What to produce
Pictures stay out of the copy. Transcribe exactly the lines from the line with "[37,343,221,365] Email: dpjXXX@XXX.com" through the final line of the records.

(Stored items from a collection)
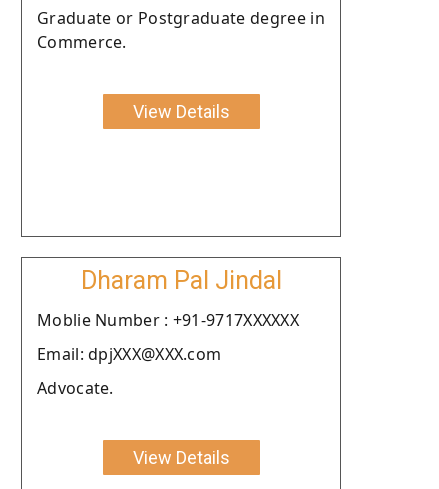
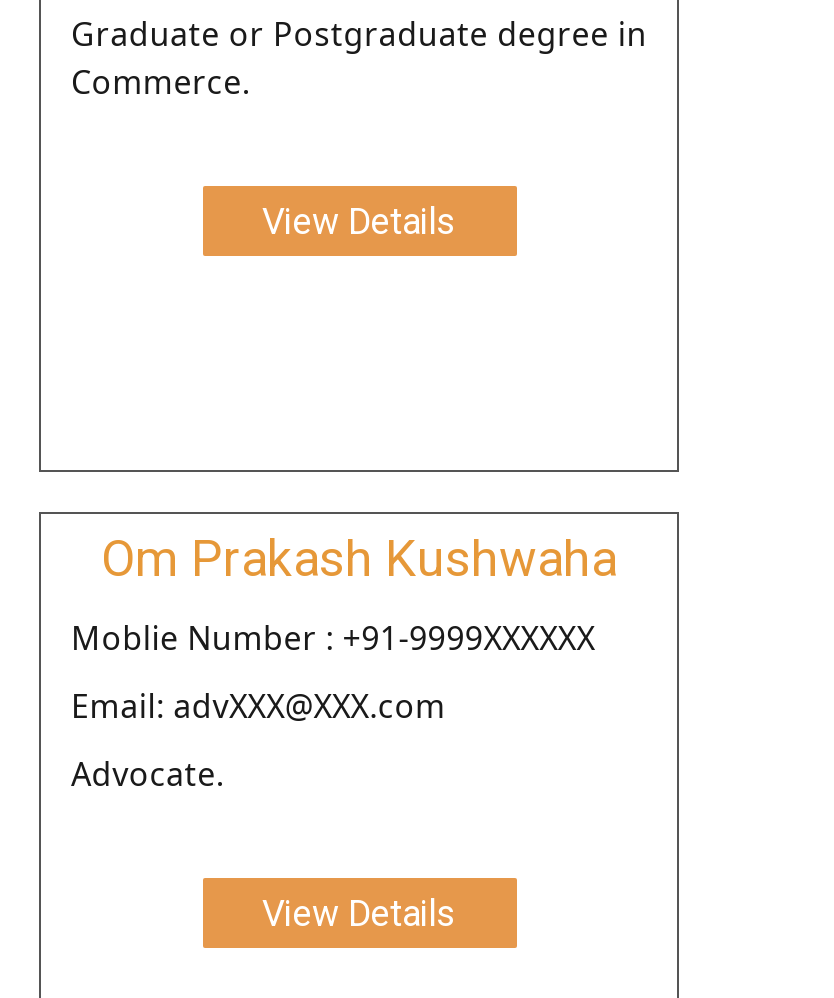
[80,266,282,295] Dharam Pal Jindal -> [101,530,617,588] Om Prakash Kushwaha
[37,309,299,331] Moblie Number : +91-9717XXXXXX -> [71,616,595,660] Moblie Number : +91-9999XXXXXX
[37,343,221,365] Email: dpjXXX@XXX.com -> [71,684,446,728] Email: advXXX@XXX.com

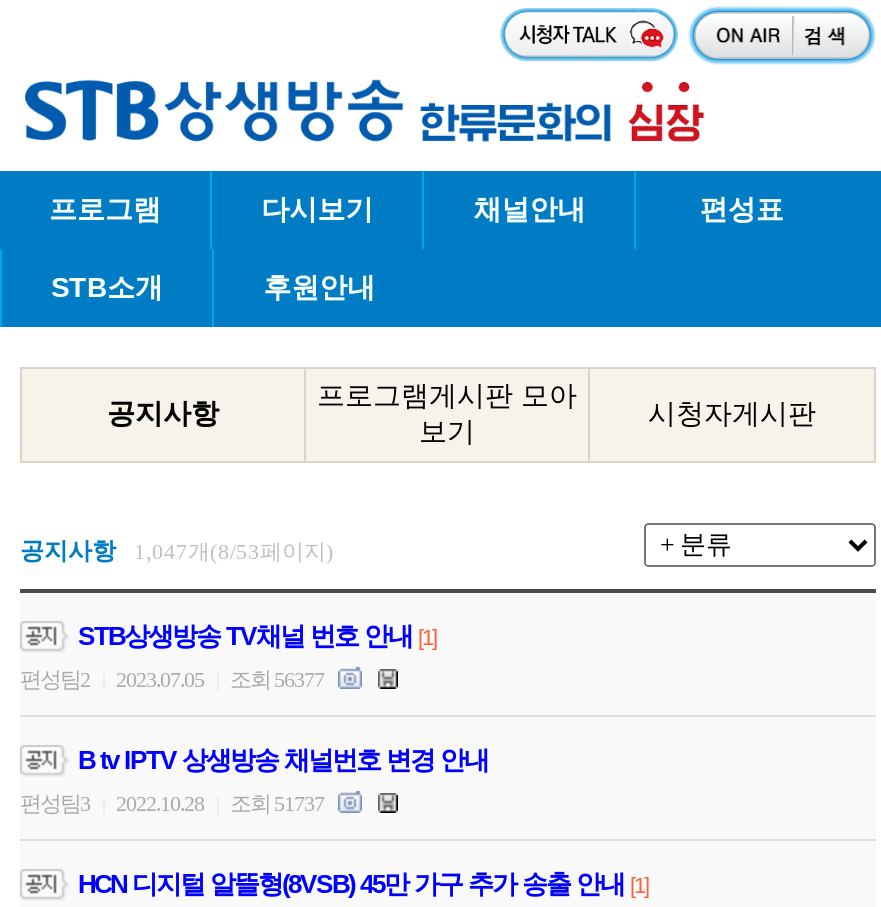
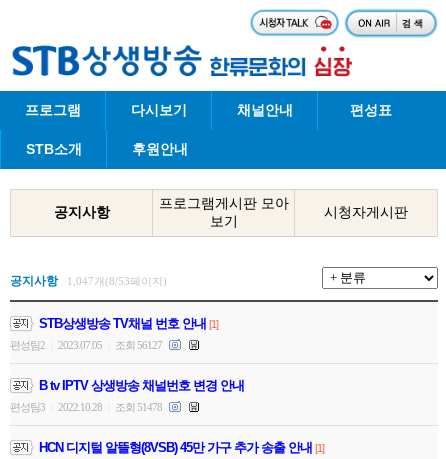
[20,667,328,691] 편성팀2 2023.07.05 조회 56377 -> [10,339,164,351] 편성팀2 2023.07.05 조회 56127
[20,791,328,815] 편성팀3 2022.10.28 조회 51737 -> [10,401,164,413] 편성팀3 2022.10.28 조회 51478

Written solution
[37,343,221,365] Email: dpjXXX@XXX.com -> [71,684,446,728] Email: advXXX@XXX.com

[20,667,328,691] 편성팀2 2023.07.05 조회 56377 -> [10,339,164,351] 편성팀2 2023.07.05 조회 56127
[20,791,328,815] 편성팀3 2022.10.28 조회 51737 -> [10,401,164,413] 편성팀3 2022.10.28 조회 51478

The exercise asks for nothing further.